** GIVEN RECORDS follows **
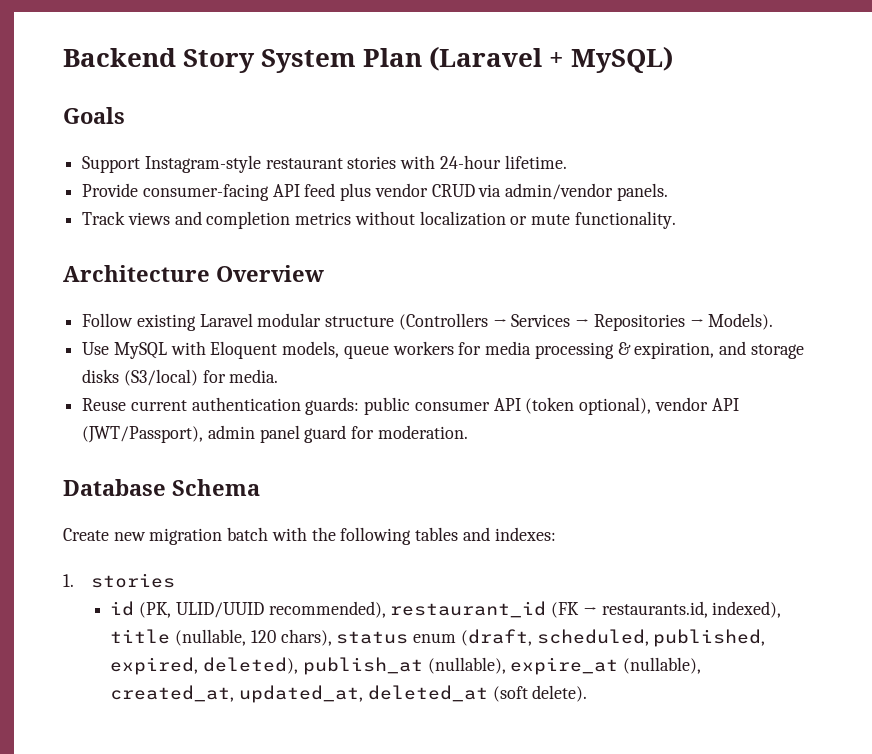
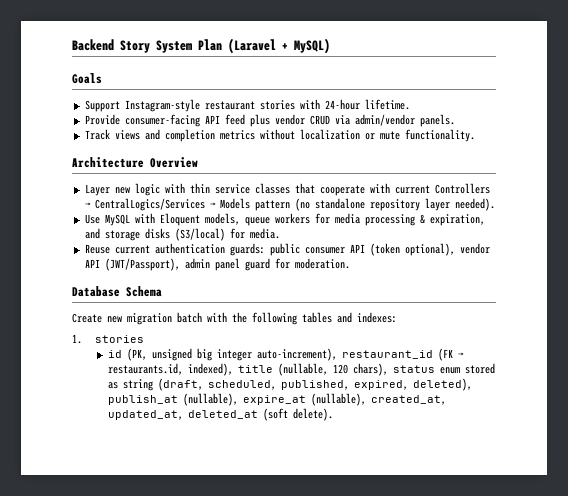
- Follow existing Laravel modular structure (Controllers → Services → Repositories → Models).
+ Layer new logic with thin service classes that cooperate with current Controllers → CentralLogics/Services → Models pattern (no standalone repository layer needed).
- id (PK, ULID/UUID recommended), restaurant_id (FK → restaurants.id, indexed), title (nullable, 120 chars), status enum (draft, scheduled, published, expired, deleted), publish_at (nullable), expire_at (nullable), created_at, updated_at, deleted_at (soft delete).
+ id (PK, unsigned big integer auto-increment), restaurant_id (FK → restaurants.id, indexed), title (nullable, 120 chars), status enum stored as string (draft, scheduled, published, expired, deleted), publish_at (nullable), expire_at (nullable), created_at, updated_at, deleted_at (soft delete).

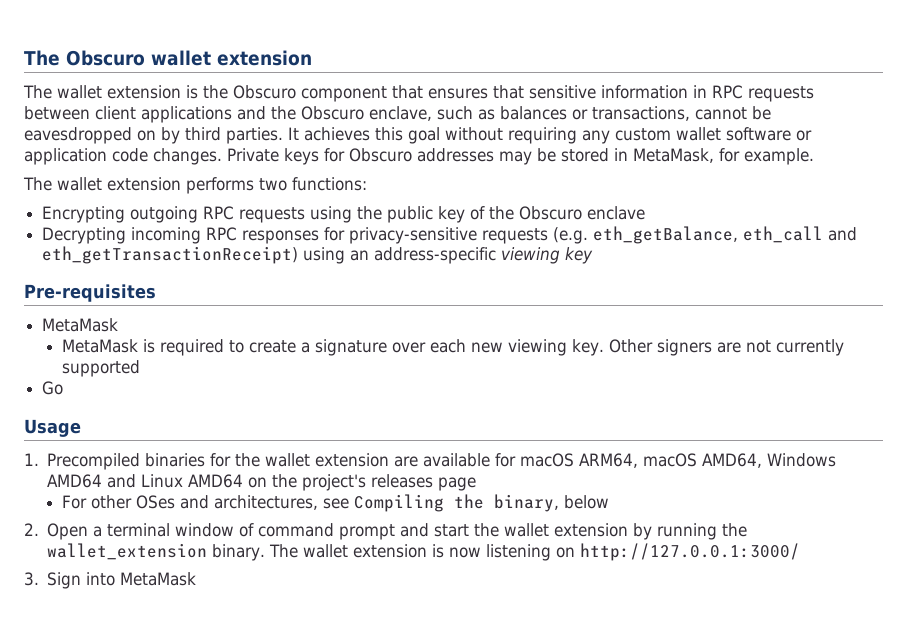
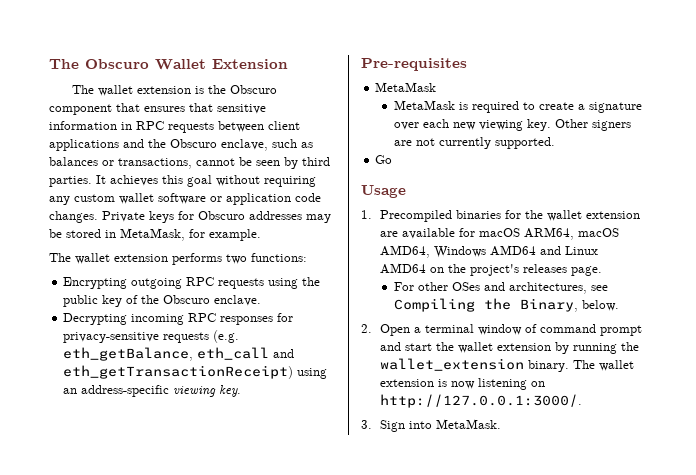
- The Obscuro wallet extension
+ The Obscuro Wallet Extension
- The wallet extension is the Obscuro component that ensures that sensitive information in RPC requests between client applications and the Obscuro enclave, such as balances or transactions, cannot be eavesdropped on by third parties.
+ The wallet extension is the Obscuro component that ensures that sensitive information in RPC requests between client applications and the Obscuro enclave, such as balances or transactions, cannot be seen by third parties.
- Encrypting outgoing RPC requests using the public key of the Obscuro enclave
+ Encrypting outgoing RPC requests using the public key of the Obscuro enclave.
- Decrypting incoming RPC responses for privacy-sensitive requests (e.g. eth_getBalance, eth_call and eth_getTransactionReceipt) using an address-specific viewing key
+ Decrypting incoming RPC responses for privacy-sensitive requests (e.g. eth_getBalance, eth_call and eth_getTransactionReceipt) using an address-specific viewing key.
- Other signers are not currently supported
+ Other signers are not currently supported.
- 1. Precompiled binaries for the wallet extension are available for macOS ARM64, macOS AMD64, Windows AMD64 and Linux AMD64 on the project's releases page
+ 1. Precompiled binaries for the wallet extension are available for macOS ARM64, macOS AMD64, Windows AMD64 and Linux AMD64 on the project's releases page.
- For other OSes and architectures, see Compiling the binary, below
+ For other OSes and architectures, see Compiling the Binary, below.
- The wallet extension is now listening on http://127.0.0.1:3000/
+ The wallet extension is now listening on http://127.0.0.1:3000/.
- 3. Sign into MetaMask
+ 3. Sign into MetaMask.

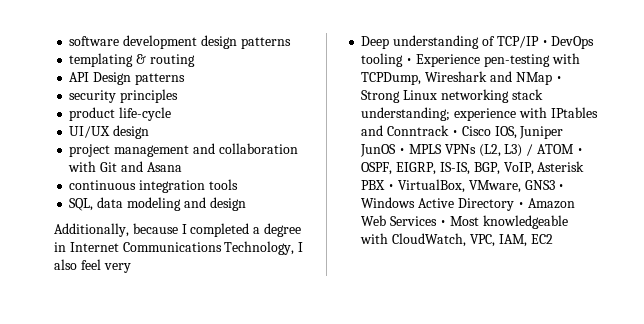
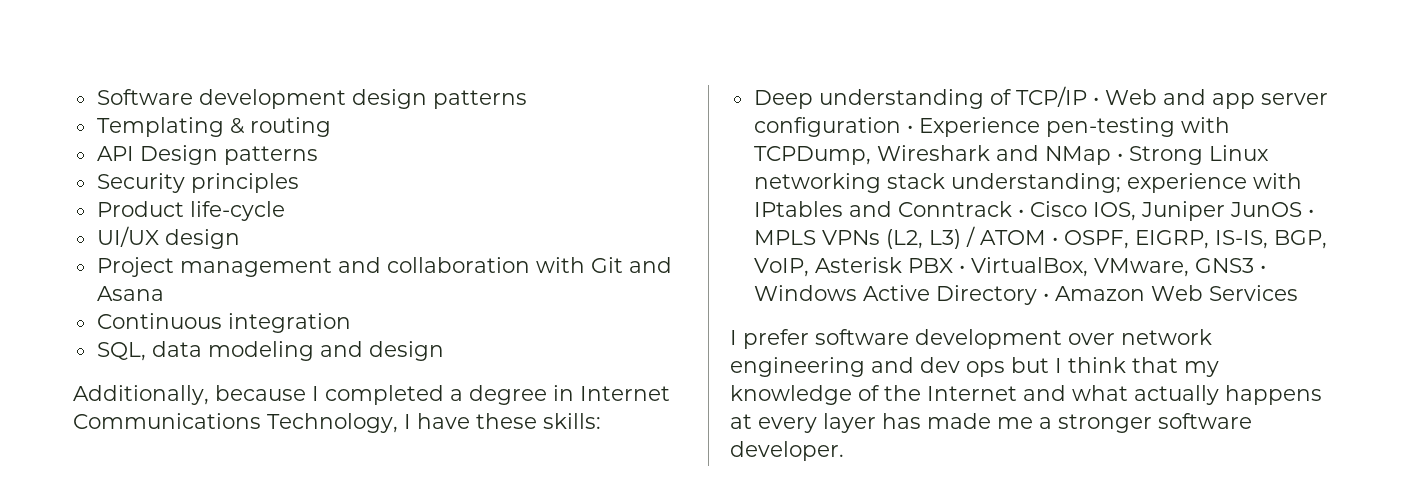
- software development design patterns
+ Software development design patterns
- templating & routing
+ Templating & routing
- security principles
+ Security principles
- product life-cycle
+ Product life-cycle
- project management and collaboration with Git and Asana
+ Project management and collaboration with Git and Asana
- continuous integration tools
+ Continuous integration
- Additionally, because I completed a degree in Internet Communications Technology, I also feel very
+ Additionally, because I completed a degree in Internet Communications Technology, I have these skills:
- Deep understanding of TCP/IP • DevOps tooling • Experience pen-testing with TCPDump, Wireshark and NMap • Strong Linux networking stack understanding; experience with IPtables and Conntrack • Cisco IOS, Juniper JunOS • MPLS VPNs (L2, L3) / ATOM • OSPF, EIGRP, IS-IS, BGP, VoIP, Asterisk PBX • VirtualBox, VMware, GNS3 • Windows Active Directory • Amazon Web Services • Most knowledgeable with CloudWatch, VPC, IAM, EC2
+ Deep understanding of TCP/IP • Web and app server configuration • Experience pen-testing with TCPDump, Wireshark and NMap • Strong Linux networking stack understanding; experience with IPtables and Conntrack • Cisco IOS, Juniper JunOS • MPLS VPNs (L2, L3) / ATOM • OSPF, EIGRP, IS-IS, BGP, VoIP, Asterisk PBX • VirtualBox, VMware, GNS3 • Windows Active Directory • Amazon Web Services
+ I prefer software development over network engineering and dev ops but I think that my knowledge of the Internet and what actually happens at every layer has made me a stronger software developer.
** End of GIVEN RECORDS **
**GOAL OF THE EXERCISE**
All that belongs in your answer is the stretch of entries above from the line with "- security principles" through the line with "- Additionally, because", printed exactly.

**SOLUTION**
- security principles
+ Security principles
- product life-cycle
+ Product life-cycle
- project management and collaboration with Git and Asana
+ Project management and collaboration with Git and Asana
- continuous integration tools
+ Continuous integration
- Additionally, because I completed a degree in Internet Communications Technology, I also feel very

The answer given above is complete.